**Problem requirements:**
The answer must consist of every line from the entries that holds the word "major".
======
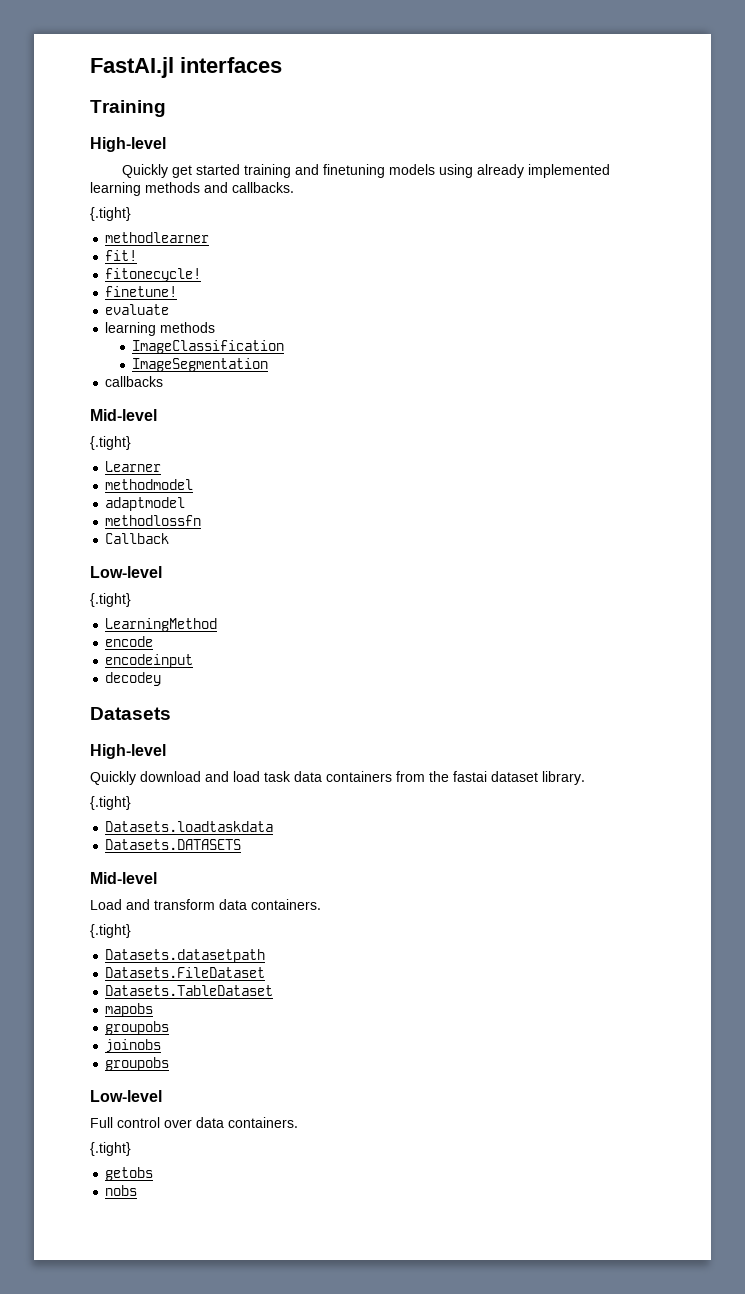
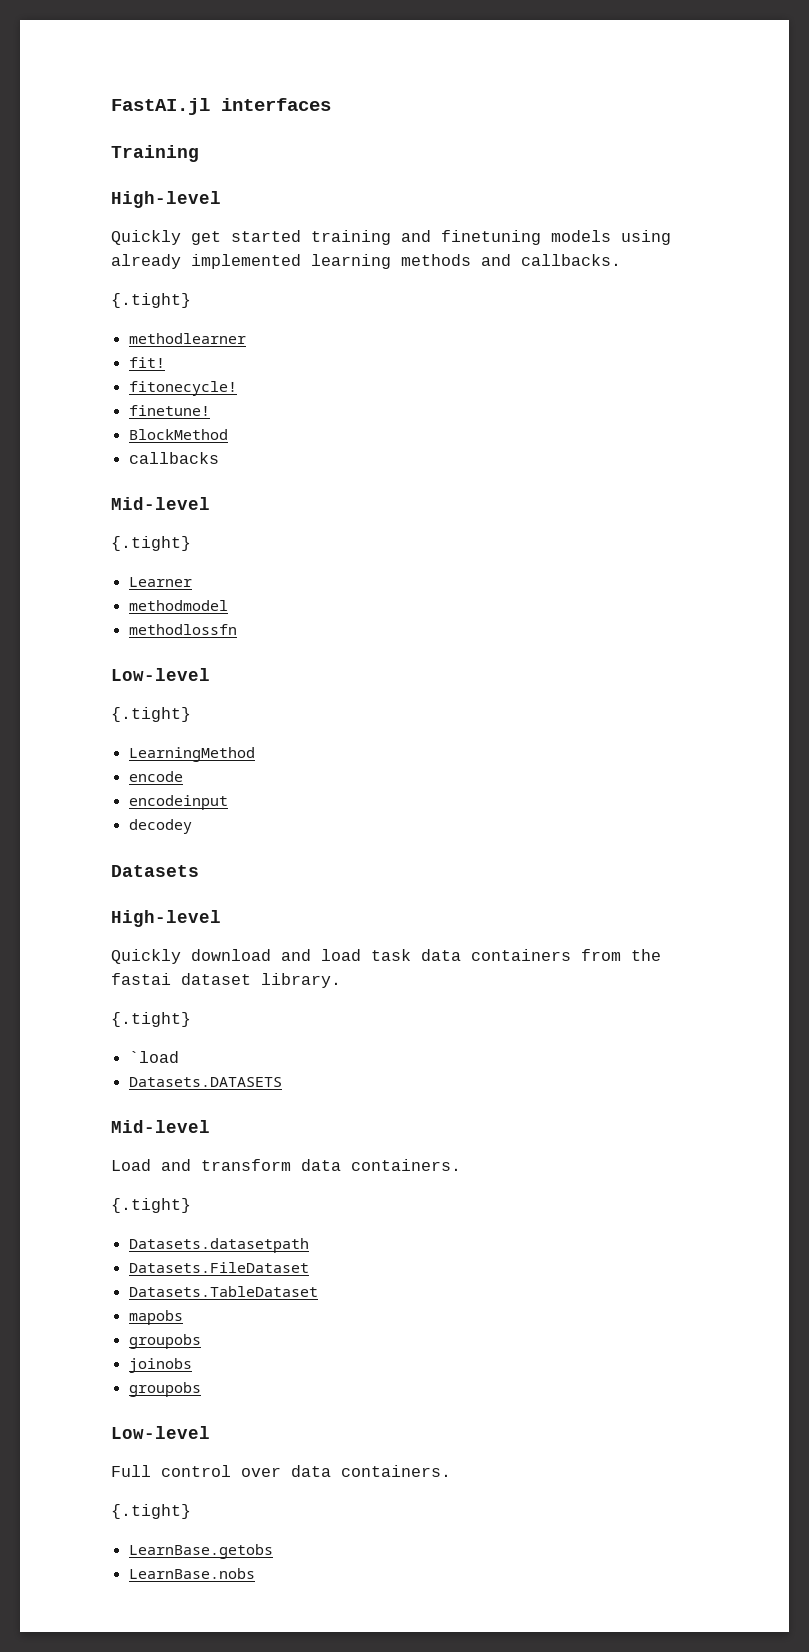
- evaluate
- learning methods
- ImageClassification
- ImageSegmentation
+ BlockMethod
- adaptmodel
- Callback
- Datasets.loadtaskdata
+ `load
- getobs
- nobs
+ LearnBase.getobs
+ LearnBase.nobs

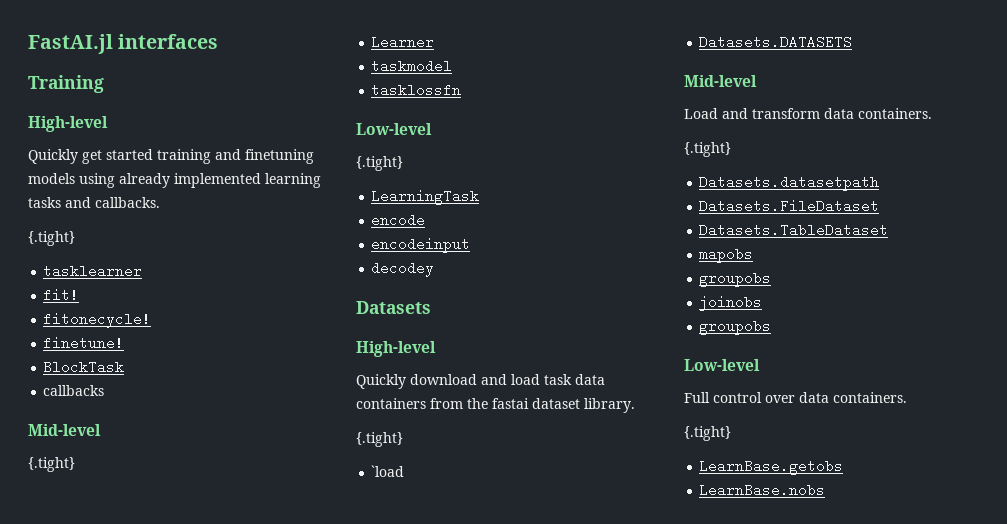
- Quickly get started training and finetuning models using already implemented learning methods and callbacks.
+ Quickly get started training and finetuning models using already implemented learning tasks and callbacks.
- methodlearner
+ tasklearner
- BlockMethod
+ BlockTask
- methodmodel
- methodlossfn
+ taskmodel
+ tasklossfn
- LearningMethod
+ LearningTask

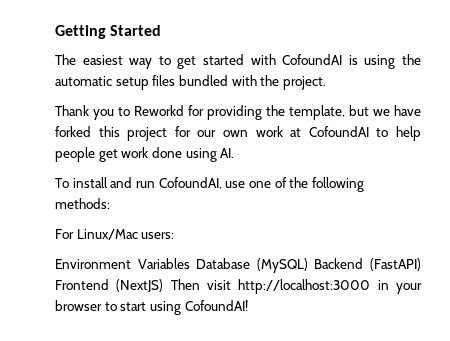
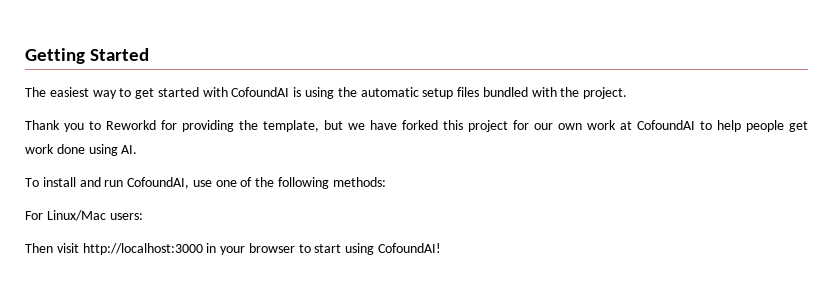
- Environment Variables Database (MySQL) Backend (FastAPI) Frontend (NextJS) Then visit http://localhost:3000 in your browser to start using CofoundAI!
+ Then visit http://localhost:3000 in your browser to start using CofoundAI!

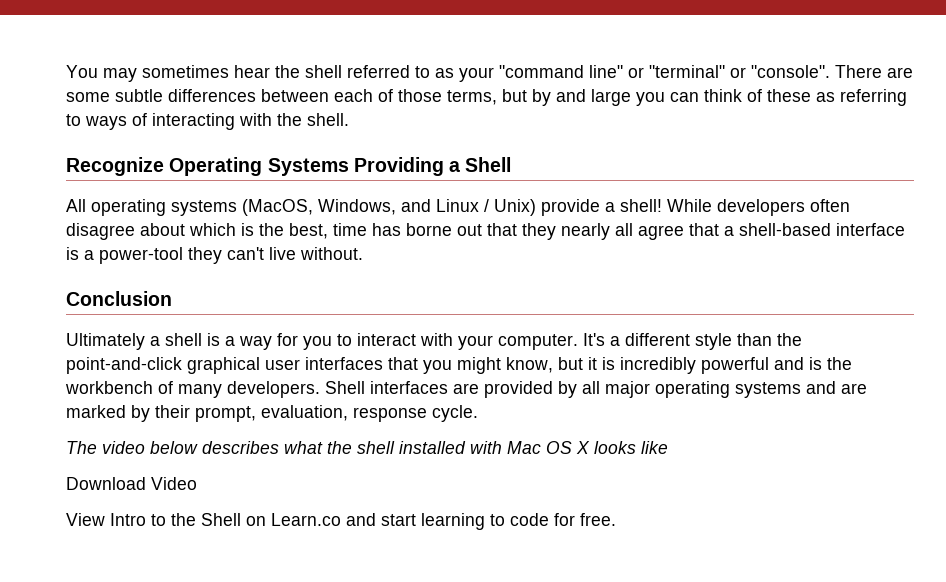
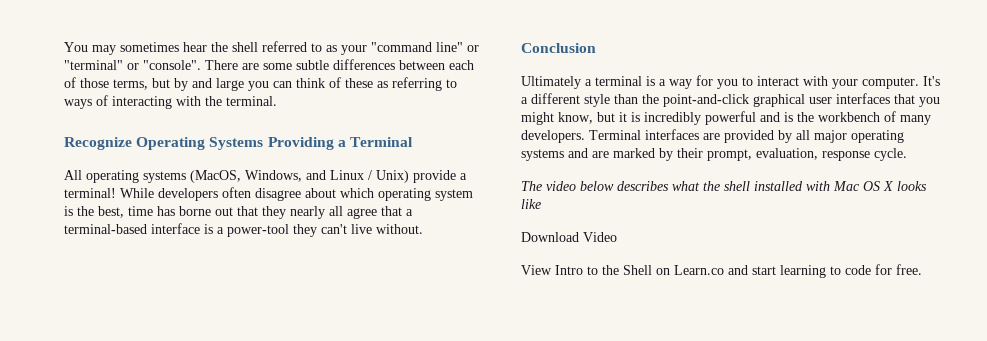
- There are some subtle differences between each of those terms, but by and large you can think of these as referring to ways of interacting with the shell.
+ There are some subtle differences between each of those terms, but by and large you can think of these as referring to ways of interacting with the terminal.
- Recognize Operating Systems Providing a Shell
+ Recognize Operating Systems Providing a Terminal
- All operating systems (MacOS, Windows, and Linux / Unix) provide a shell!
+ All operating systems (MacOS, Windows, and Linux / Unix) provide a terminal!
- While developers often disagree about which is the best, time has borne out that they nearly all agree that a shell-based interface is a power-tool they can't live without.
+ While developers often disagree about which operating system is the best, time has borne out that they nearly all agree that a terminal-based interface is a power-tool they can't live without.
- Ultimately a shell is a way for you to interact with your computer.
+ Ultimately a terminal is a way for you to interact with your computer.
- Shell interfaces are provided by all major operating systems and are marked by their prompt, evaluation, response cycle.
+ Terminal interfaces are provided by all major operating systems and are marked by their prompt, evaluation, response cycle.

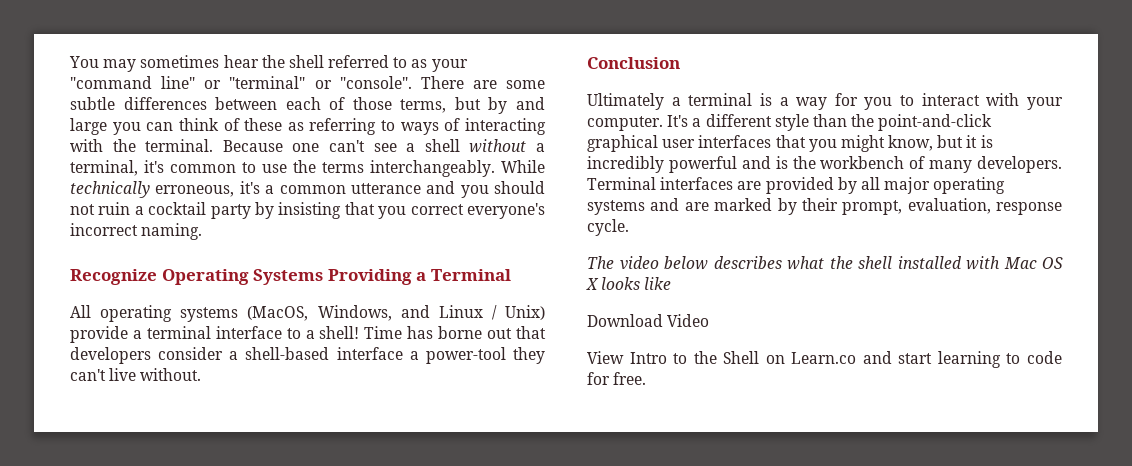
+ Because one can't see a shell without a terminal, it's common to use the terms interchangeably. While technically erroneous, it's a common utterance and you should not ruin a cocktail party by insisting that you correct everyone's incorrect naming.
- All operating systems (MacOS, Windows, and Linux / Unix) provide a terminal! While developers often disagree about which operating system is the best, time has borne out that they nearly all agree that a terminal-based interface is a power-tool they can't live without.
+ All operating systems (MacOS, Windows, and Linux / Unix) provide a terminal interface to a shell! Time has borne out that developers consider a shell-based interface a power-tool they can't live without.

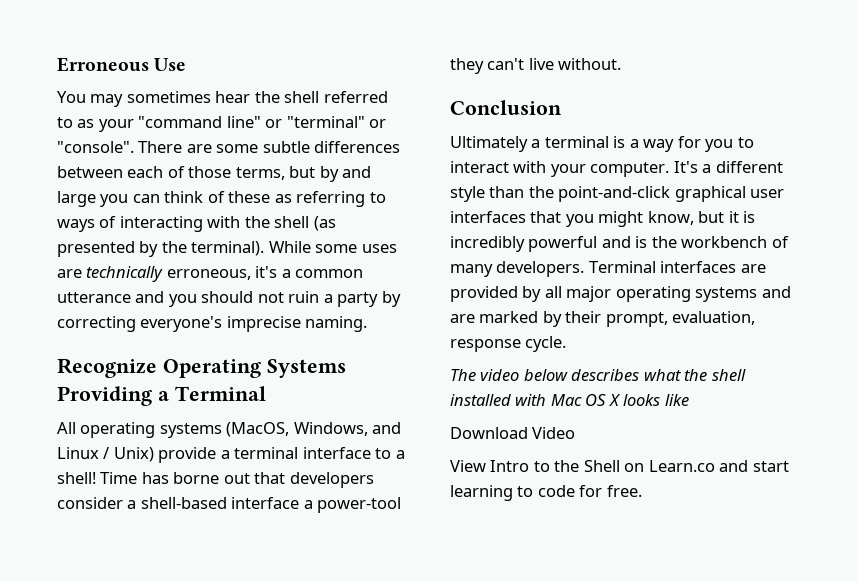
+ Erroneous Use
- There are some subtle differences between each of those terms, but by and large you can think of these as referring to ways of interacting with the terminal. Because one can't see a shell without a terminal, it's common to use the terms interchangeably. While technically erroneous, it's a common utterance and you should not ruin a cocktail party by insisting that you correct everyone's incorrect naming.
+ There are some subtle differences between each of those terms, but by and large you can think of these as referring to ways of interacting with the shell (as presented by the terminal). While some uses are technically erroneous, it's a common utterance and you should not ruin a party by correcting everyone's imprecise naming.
======
**Task solution:**
- Shell interfaces are provided by all major operating systems and are marked by their prompt, evaluation, response cycle.
+ Terminal interfaces are provided by all major operating systems and are marked by their prompt, evaluation, response cycle.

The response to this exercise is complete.